My mistake here was using a nonstick skillet so the beans didn’t get as good a sear as I wanted. But in the end since there were no browned bits left in the pan, there was no reason to perform Step 5. Instead, I just sprinkled the smoked paprika right onto the finished beans, stirred and served. OMG, so friggin’ good!!
Spanish Green Beans with Ham, Almonds and Smoked Paprika
2 oz. thinly sliced serrano ham or prosciutto, sliced into ¼-inch-wide ribbons
2 med. garlic cloves, minced
1 lb. green beans, trimmed and halved
Kosher salt and ground black pepper
½ tsp. smoked paprika
In a 12-inch skillet (don’t use nonstick) over medium, heat 2 tablespoons of oil until shimmering. Add the almonds and cook, stirring often, until lightly golden, about 2 minutes.
Add the ham and garlic and cook, stirring, until the ham crisps and the garlic is fragrant, another 2 minutes. Transfer to a small bowl; set aside.
To the same skillet over medium-high, add the remaining 2 tablespoons oil and heat until smoking. Add the beans and ½ teaspoon each salt and pepper. Cook, stirring only a few times, until the beans are lightly charred, about 4 minutes.
Return the ham-almond mixture to the pan and add ¼ cup water. Cover, reduce to low and cook, occasionally shaking the pan, until the beans are tender-crisp, about 3 minutes. Taste and season with salt and pepper, then transfer to a serving dish.
Set the skillet over medium-high and add ¼ cup water. Bring to a simmer and cook, scraping up the browned bits, until the liquid has reduced to about 2 tablespoons, about 2 minutes.
Remove from the heat and stir in the paprika. Drizzle the sauce over the beans and serve.
Tomatoes are another summer staple that explodes with a variety of luscious choices by season’s end. In fact, every year in our raised bed herb garden we are fortunate to get several “bonus plants” compliments of seed from our compost.
Fresh, snappy late-summer beans are a fleeting pleasure on their own, but jazz them up with the sweet acidity of grape tomatoes and crackly breadcrumbs, you’ve got a winning combination. The layers of colors (especially if you include yellow wax beans) and crisp and juicy textures effortlessly upgrade any main, such as our herb-marinated grilled bone-in pork chops.
As soon as I eyeballed this recipe in our latest Martha Stewart Living magazine, I knew it was going to make an appearance on our dining table within days.
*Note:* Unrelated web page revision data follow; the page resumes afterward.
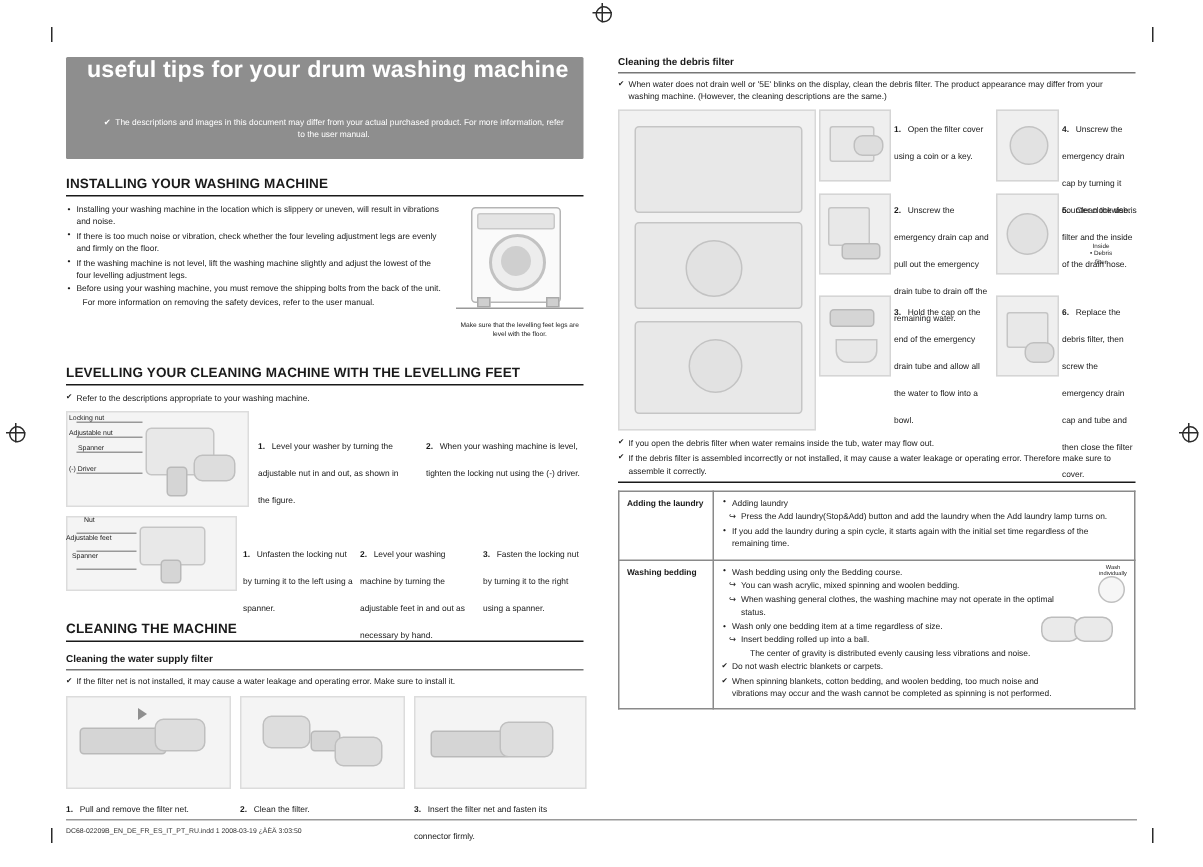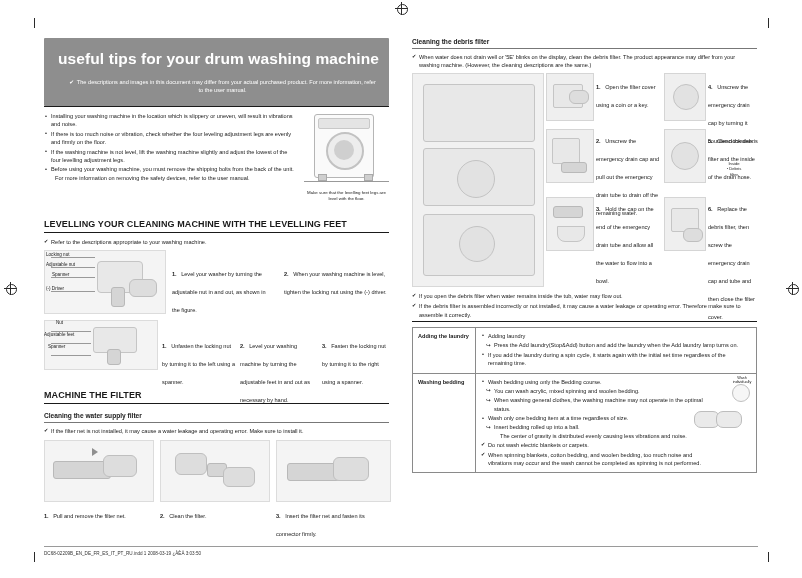--- a/index.html
+++ b/index.html
@@ -69,7 +69,7 @@
   }
   .hero-title {
     position: absolute;
-    left: 14px; top: 12px;
+    left: 14px; top: 0;
     font-size: 15.5px;
     font-weight: bold;
     letter-spacing: .1px;

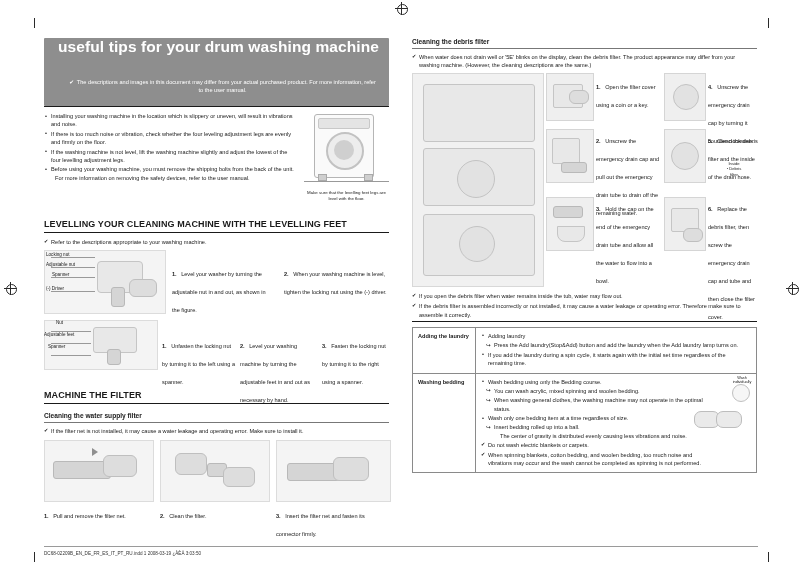--- a/index.html
+++ b/index.html
@@ -338,6 +338,7 @@
       </div>
     </div>
 
+    <h2 class="sec">INSTALLING YOUR WASHING MACHINE</h2>
     <div class="rule"></div>
 
     <div style="position:relative;min-height:96px;">

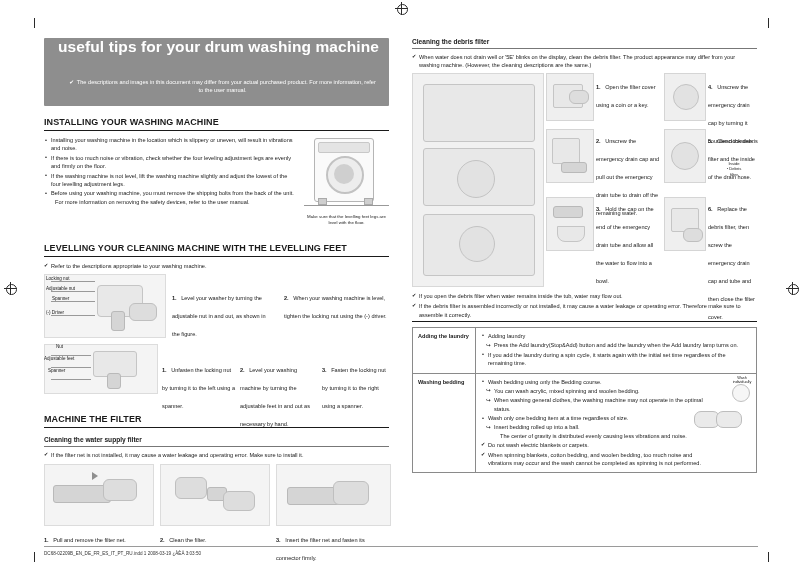--- a/index.html
+++ b/index.html
@@ -419,7 +419,7 @@
       </div>
     </div>
 
-    <h2 class="sec" style="margin-top:6px;">MACHINE THE FILTER</h2>
+    <h2 class="sec" style="margin-top:6px;">CLEANING THE MACHINE</h2>
     <div class="rule"></div>
 
     <h3 class="sub">Cleaning the water supply filter</h3>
Unfortunately I could not access any yellow wax beans, so instead I used a combination of red and yellow grape tomatoes for that tri-color effect.
A few weeks earlier we made bead crumbs from some leftover crusty bread and put it in the freeze until such time we would need them again. Well this seemed like the perfect occasion, although the crumb was much finer than asked for here, still we went ahead with the recipe and it was great! They were a side dish to those grilled pork chops, but hardly played second fiddle.
12 oz. green beans and/or yellow wax beans, trimmed
1/4 cup extra-virgin olive oil, plus more for drizzling
4 slices rustic bread (5 ounces), crusts removed, torn into large pieces
2 Tbsp. unsalted butter
10 oz. cocktail tomatoes or large cherry tomatoes, or a combination, halved
1 oz. Manchego cheese, finely grated (1/4 cup)
Bring a large pot of generously salted water to a boil. Add beans and cook until bright green and crisp-tender, 4 to 6 minutes. Drain and transfer to a serving platter; lightly drizzle with oil.
Pulse bread in a food processor until coarse crumbs form (you should have 2 cups). In a medium skillet, heat 2 tablespoons oil and butter over medium. Add breadcrumbs and season with salt and pepper; cook, stirring, until golden and crisp, about 5 minutes. Transfer to a plate.
Heat remaining 2 tablespoons oil in skillet over medium-high. Add tomatoes, season with salt and pepper, and cook, stirring occasionally, until softened, about 3 minutes. Stir in breadcrumbs. Top beans with warm tomato mixture. Sprinkle with cheese; serve.